Quand nous eûmes marché environ trois heures et demie en tournant autour de la montagne et montant toujours, nous nous trouvâmes dans les pierres brûlées et dans des lieux où il y avait près d'un demi-pied de cendres blanchâtres qui sentaient très fort le soufre. Plus nous montions, plus la cendre augmentait. Enfin, nous nous trouvâmes sur la hauteur. C'est une vaste plate-forme inégale, couverte de monceaux de pierres brûlées de toutes sortes de grosseur. La terre fumait en bien des endroits, et surtout dans ceux où il y avait des fentes et des crevasses, où nous ne jugeâmes pas à propos de nous aller promener, mais nous primes à côté pour gagner le pied d'une élévation qui peut avoir dix à douze toises de hauteur et quatre fois autant de circonférence. C'est un amas de pierres blanches et calcinées ; on l'appelle le piton de la Soufrière. C'est un trou ovale qui me parut de dix-huit à vingt toises de large dans son plus grand diamètre. Ses bords étaient couverts de grosses pierres mêlées de cendres et de morceaux de soufre. Quant à sa profondeur, nous n'en pûmes pas juger, parce que nous n'en étions pas assez proches, et il n'y aurait pas eu de prudence à s'approcher davantage ; d'ailleurs, il en sortait de temps en temps des tourbillons de fumée noire, épaisse, sulfurée, mêlés d'étincelles de feu qui ne laissaient pas de nous incommoder quand le vent les portait du côté où nous étions.
Il y a une autre bouche beaucoup plus petite que la première, qui parait comme une voûte ruinée. Il en sortait aussi une épaisse fumée et beaucoup d'étincelles. Tous les environs étaient pleins de fentes et de crevasses qui rendaient beaucoup de fumée. Ce qui marque que toute cette montagne est creuse, et comme une grande cave pleine de feu et de soufre qui se consume peu à peu et qui à la fin fait affaisser la voûte et y cause des crevasses et de nouvelles ouvertures. (...) Nous demeurâmes plus de deux heures sur le piton (...) La terre résonnait sous nos pieds, et quand on la frappait avec un bâton, presque comme si nous avions été sur le pont d'un vaisseau. Dès que nous remuions quelques grosses pierres, la fumée sortait aussitôt. Toutes ces pierres sont légères et sentent beaucoup le soufre. J'en fis apporter quelques-unes avec des morceaux de soufre, dont il aurait été facile de nous charger si nous avions voulu. Quoique nous fussions alors dans la plus grande chaleur du jour, il faisait un air extrêmement frais sur le piton. Je crois qu'on aurait bien du mal à résister au froid qu'il doit y faire durant la nuit.(...) Nous descendîmes donc par le côté opposé à celui par lequel nous étions montés ».

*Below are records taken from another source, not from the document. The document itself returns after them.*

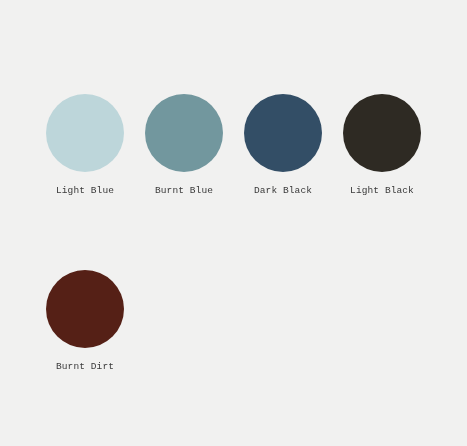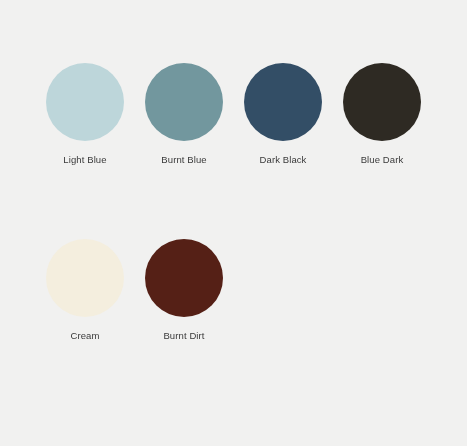--- a/index.html
+++ b/index.html
@@ -12,21 +12,22 @@
     height: 446px;
     background: #f1f1f0;
     font-family: "Liberation Sans", sans-serif;
     overflow: hidden;
   }
   #palette-board {
     position: relative;
     width: 467px;
     height: 446px;
     box-sizing: border-box;
-    padding: 63px 0 0 0;
+    padding: 94px 0 0 0;
+    font-family: Liberation Mono, monospace;
   }
   .swatch-row {
     display: flex;
     flex-direction: row;
     justify-content: flex-start;
     align-items: flex-start;
     padding-left: 46px;
     box-sizing: border-box;
   }
   .swatch-row.row-2 {
@@ -75,31 +76,27 @@
       <span class="swatch-label" style="color: rgb(58, 58, 58);">Burnt Blue</span>
     </div>
 
     <div class="swatch">
       <span class="swatch-circle" style="background-color: rgb(51, 78, 102);"></span>
       <span class="swatch-label" style="color: rgb(58, 58, 58);">Dark Black</span>
     </div>
 
     <div class="swatch">
       <span class="swatch-circle" style="background-color: rgb(46, 42, 35);"></span>
-      <span class="swatch-label" style="color: rgb(58, 58, 58);">Blue Dark</span>
+      <span class="swatch-label" style="color: rgb(58, 58, 58);">Light Black</span>
     </div>
 
   </div>
 
   <div class="swatch-row row-2">
 
-    <div class="swatch">
-      <span class="swatch-circle" style="background-color: rgb(244, 238, 222);"></span>
-      <span class="swatch-label" style="color: rgb(58, 58, 58);">Cream</span>
-    </div>
 
 
 
     <div class="swatch">
       <span class="swatch-circle" style="background-color: rgb(85, 32, 22);"></span>
       <span class="swatch-label" style="color: rgb(58, 58, 58);">Burnt Dirt</span>
     </div>
 
   </div>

Le Père Labat, qui conte si bien l'ascension de la Soufrière, a laissé son nom à une marque de rhum !
Qu’ajouter de plus sinon que les habitants respectent la Soufrière avec cette sensation étrange d’avoir face à eux l’antre d’un dragon prêt à cracher du feu. Grâce aux relevés réguliers, les scientifiques l’observent attentivement au cas où il agiterait son échine…

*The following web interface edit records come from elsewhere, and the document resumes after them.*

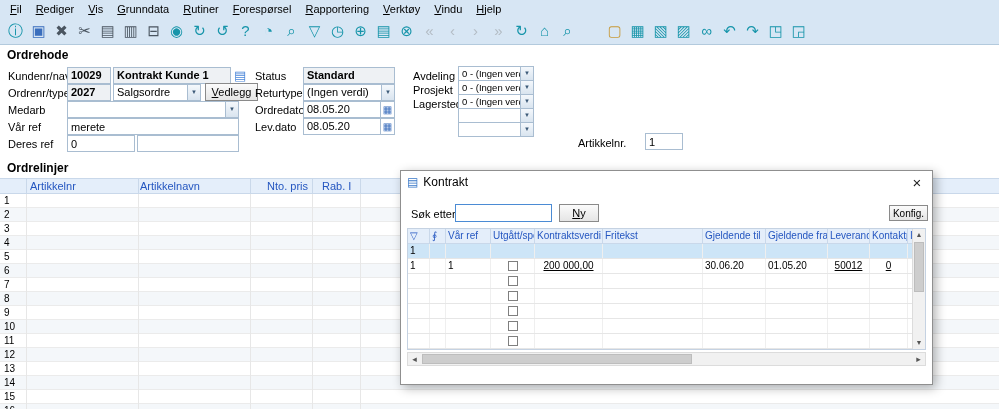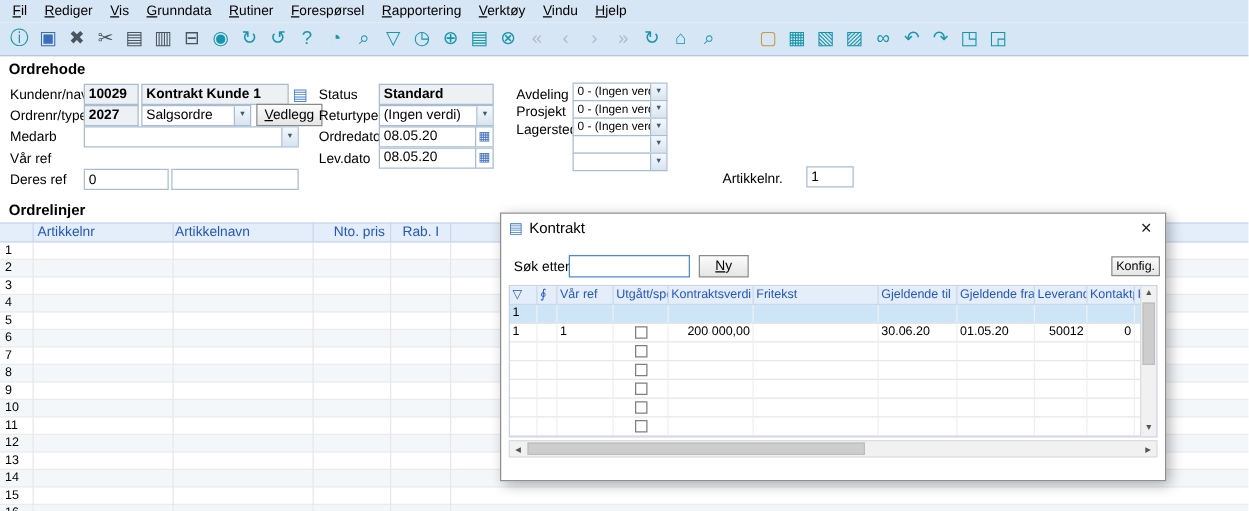--- a/index.html
+++ b/index.html
@@ -53,21 +53,21 @@
   .dlg-close { margin-left:auto; font-size:15px; width:18px; text-align:center; color:#222; cursor:default; }
   .dlg-input { position:absolute; height:18px; border:1px solid #4b8bd4; background:#fff; font:11px "Liberation Sans",sans-serif; padding:0 2px; }
 
   .dgrid { position:absolute; left:6px; top:57px; width:519px; height:122px; border:1px solid #c5d2e2; overflow:hidden; }
   .dgh { height:15px; background:#e4eefa; border-bottom:1px solid #c9d8ea; display:flex; width:504px; }
   .dgh .c { color:#2456c0; border-right:1px solid #c9d8ea; }
   .dgr { height:15px; display:flex; border-bottom:1px solid #e6e6e6; width:504px; overflow:hidden; }
   .dgr .c { border-right:1px solid #efefef; }
   .dgr.sel { background:#cde5f7; }
   .c { font-size:10px; line-height:14px; padding:0 2px; white-space:nowrap; overflow:hidden; flex:none; }
-  .c.rt { text-align:right; }
+  .c.rt { text-align:center;text-decoration:underline; }
   .c0{width:22px} .c1{width:16px} .c2{width:45px} .c3{width:44px} .c4{width:68px} .c5{width:100px}
   .c6{width:63px} .c7{width:62px} .c8{width:42px} .c9{width:38px} .c10{width:14px;border-right:none}
   .cb { width:10px; height:10px; border:1px solid #7f7f7f; background:#fff; margin:2px auto 0; display:block; }
 
   .vscroll { position:absolute; right:0; top:0; bottom:0; width:13px; background:#f1f1f1; border-left:1px solid #dcdcdc; }
   .vscroll .sarr { position:absolute; left:0; width:12px; height:12px; font-size:7px; text-align:center; line-height:12px; color:#555; }
   .vscroll .up { top:0; } .vscroll .dn { bottom:0; }
   .vthumb { position:absolute; left:1px; top:13px; width:10px; height:50px; background:#cdcdcd; border:1px solid #bdbdbd; }
 
   .hscroll { position:absolute; left:6px; top:181px; width:519px; height:14px; background:#f1f1f1; border:1px solid #dcdcdc; }
@@ -145,20 +145,21 @@
   </div>
   <button class="btn ak" style="left:205px;top:83px;width:53px">Vedlegg</button>
 
   <span class="lbl" style="left:8px;top:104px">Medarb</span>
   <div class="fld combo" style="left:67px;top:101px;width:172px">
     <span class="val"></span>
     <span class="dd">▼</span>
   </div>
 
   <span class="lbl" style="left:8px;top:121px">Vår ref</span>
+  <input class="inp" style="left: 67px; top: 118px; width: 172px;" value="merete">
 
   <span class="lbl" style="left:8px;top:138px">Deres ref</span>
   <input class="inp" style="left: 67px; top: 135px; width: 68px;" value="0">
   <input class="inp" style="left: 137px; top: 135px; width: 102px;" value="">
 
   <span class="lbl" style="left:255px;top:70px">Status</span>
   <div class="fld ro" style="left:303px;top:67px;width:92px">Standard</div>
 
   <span class="lbl" style="left:255px;top:87px">Returtype</span>
   <div class="fld combo" style="left:303px;top:84px;width:92px">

En bas, La Savane à Mulets dans la brume


• L’observatoire volcanologique et sismologique de Guadeloupe est situé sur la commune du Gourbeyre, à neuf kilomètres au sud-ouest de la Soufrière. Ses missions sont la surveillance de l’activité volcanique de la Soufrière, la sismicité régionale, la participation à des travaux de recherche, l’information préventive sur les risques sismiques et volcaniques.

• Non loin, sur la commune de Trois-Rivières, le parc archéologique des Roches gravées abrite des témoignages de l’art rupestre des Amérindiens qui peuplaient la Guadeloupe avant l’arrivée des Européens.